= John Kirkham (adventurer) =

John Charles Kirkham (c. 1835 – June 1876) was a British adventurer, hotelier and ship's steward who fought beside William Walker in Nicaragua and Charles George Gordon in China during the Taiping Rebellion before landing in Ethiopia at the beginning of the British Expedition to Abyssinia against Emperor Tewodros II in 1868. At the conclusion of the latter campaign, Kirkham stayed in the country and became the main Western advisor to Emperor Yohannes IV. He was instrumental in training Ethiopian troops to Western military standards, raising and drilling what became known as the Emperor's Disciplined Force.

Kirkham's troops played a major role in the defeat of the 1871 invasion of Tigray by Yohannes's rival for the Ethiopian crown, Emperor Tekle Giyorgis II (Wagshum Gobeze), fighting with conspicuous success in the Battle of Adwa on 11 July. Thereafter Kirkham was sent by Yohannes on a diplomatic mission to Europe to help attract recognition and support for his imperial regime. He visited London and possibly also Paris and Vienna on the Emperor's behalf, returning via Massawa in February 1873.

In recognition of Kirkham's abilities and services, Yohannes promoted his advisor – who had once kept a hotel at Tientsin and had arrived in the country as a ship's steward with the P&O Line – to the rank of general and gave him a substantial estate at Asmara, then in the province of Tigray, and near the Egyptian frontier. Kirkham was later made governor of that province.

Kirkham's men fought again during the invasion of Ethiopia by Egypt that began in October 1875. They played a part in an initial skirmish at Kesad-Ikka, but Kirkham was late arriving at the critical Battle of Gundet next day (16 November 1875). This battle saw the decisive defeat of the Egyptian army commanded by the Danish adventurer Colonel Arrendrup by Yohannes's general Ras Alula Engida. Kirkham's failure to reach the battle site in time to take part in the fighting cost him much of his prestige, some Ethiopian officers describing him as "an old woman" for his dilatoriness.

Sent on a second mission to Europe in December 1875, Kirkham was captured attempting to cross Egyptian lines and was sent to Massawa, where he was kept imprisoned in a large cage normally used to hold lions. His captors gave him little or no food, but copious amounts of alcohol to drink, with the intention that he be "compelled to feed upon the insects on his body." Kirkham was discovered in his cage by a party of British sailors landed from the gunboat HMS Teazer, one of whom described him as ragged, half-naked and starving. The sailors wished to free him, but upon enquiry via cable to London, the naval party was informed that Kirkham had sacrificed the right to British protection by taking service with Yohannes. He was left in his cage.

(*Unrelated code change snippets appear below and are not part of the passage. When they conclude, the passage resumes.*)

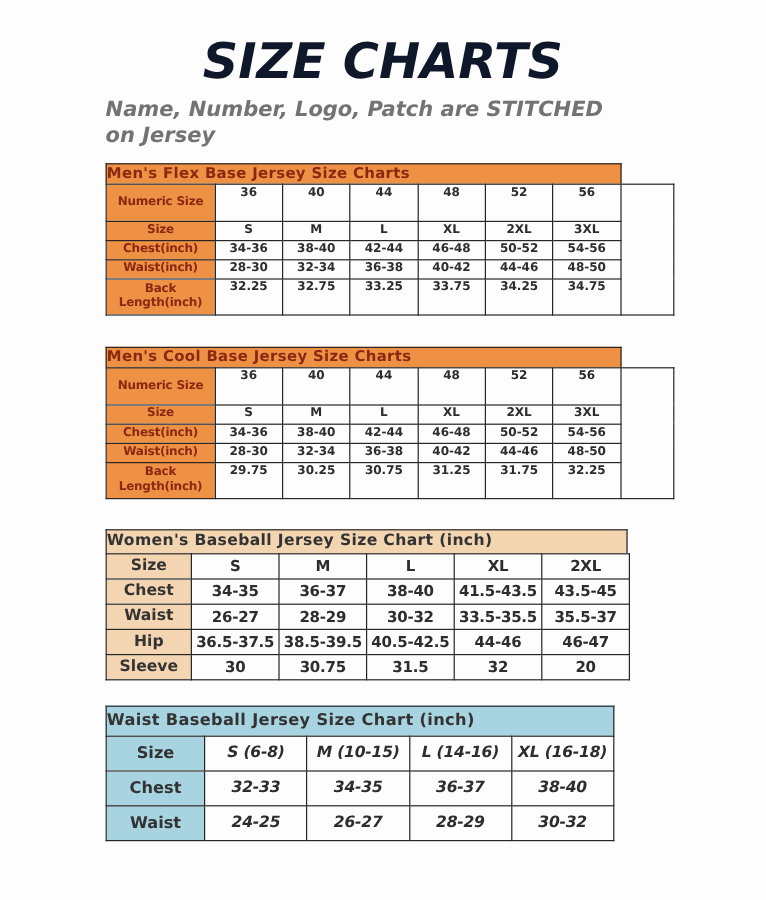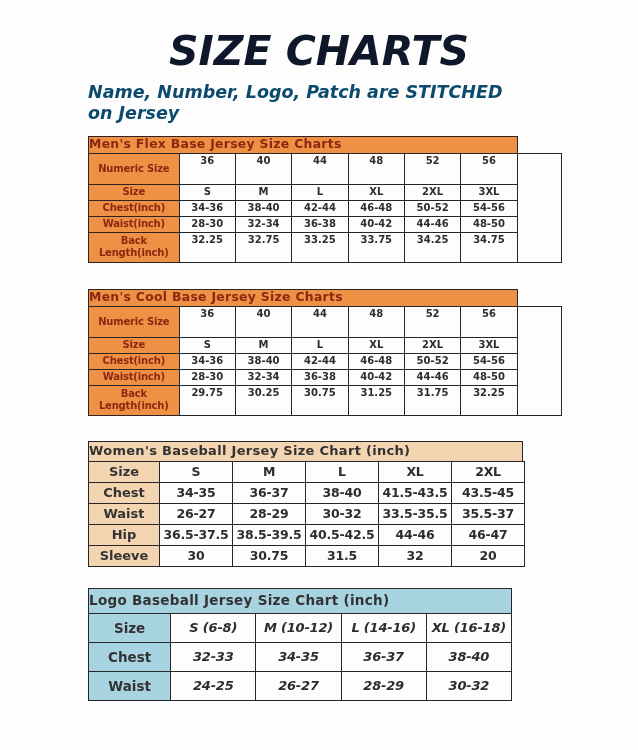--- a/index.html
+++ b/index.html
@@ -156,7 +156,7 @@
 
   <h1 class="main-title" style="color: #0f172a;">SIZE CHARTS</h1>
 
-  <div class="subtitle" style="color: #0c4a6e;">
+  <div class="subtitle" style="color: #737373;">
     <div>Name, Number, Logo, Patch are STITCHED</div>
     <div>on Jersey</div>
   </div>

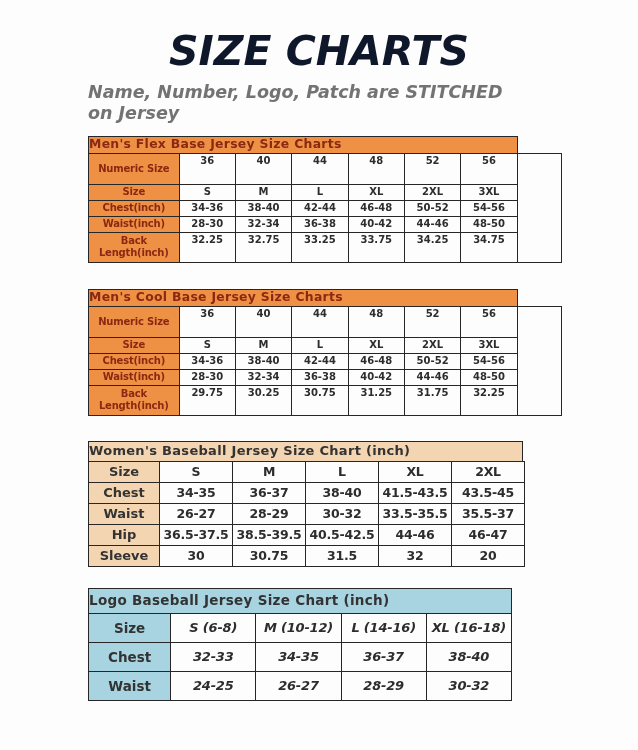--- a/index.html
+++ b/index.html
@@ -318,7 +318,7 @@
   </section>
 
   <section id="table-4" class="chart youth" style="--theme: #a7d4e0; --theme-text: #333333;">
-    <div class="bar">Logo Baseball Jersey Size Chart (inch)</div>
+    <div class="bar">Waist Baseball Jersey Size Chart (inch)</div>
     <table class="grid">
         <tbody>
           <tr>

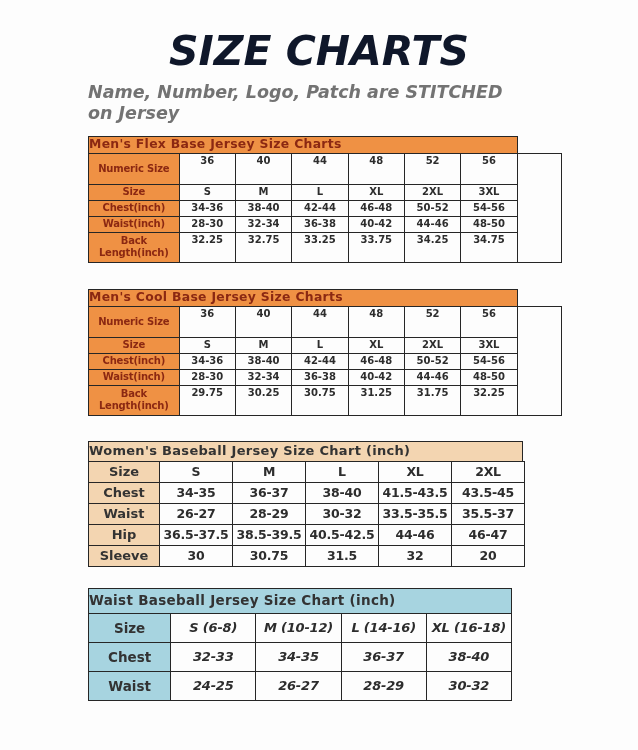--- a/index.html
+++ b/index.html
@@ -324,7 +324,7 @@
           <tr>
             <td class="label">Size</td>
             <td class="val">S (6-8)</td>
-            <td class="val">M (10-12)</td>
+            <td class="val">M (10-15)</td>
             <td class="val">L (14-16)</td>
             <td class="val">XL (16-18)</td>
           </tr>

Kirkham eventually developed delirium tremens as a result of his treatment by the Egyptians and was taken to the Lutheran mission in Massawa for treatment. He died there, of alcohol poisoning and dysentery, in the middle of June 1876, six months after his capture.

Kirkham's military abilities were praised by Gordon, who described him as "an officer (there being but few others) in whom I could place implicit trust." He was, however, wounded twice, severely, in the head during the latter stages of the Taiping Rebellion, after which his personality and military capacity are said to have changed sharply for the worse.

Kirkham was visited, at his home in Ethiopia, by Dermot Bourke, the Earl of Mayo, in January 1875. Bourke described him as "a fair, rather good-looking, slim man" who was shabbily dressed in "an undress general's uniform with a large sword clanking by his side" and thin old button boots "which were rather trying to his poor feet on the rocks." A few months later, after his capture, Kirkham was seen by the former Confederate General William Loring, who had taken service with the Egyptians, and described as "utterly used up by disease and dissipation", wearing an ancient and much-patched British military uniform, and being very indignant that his nationality and British passport were being ignored.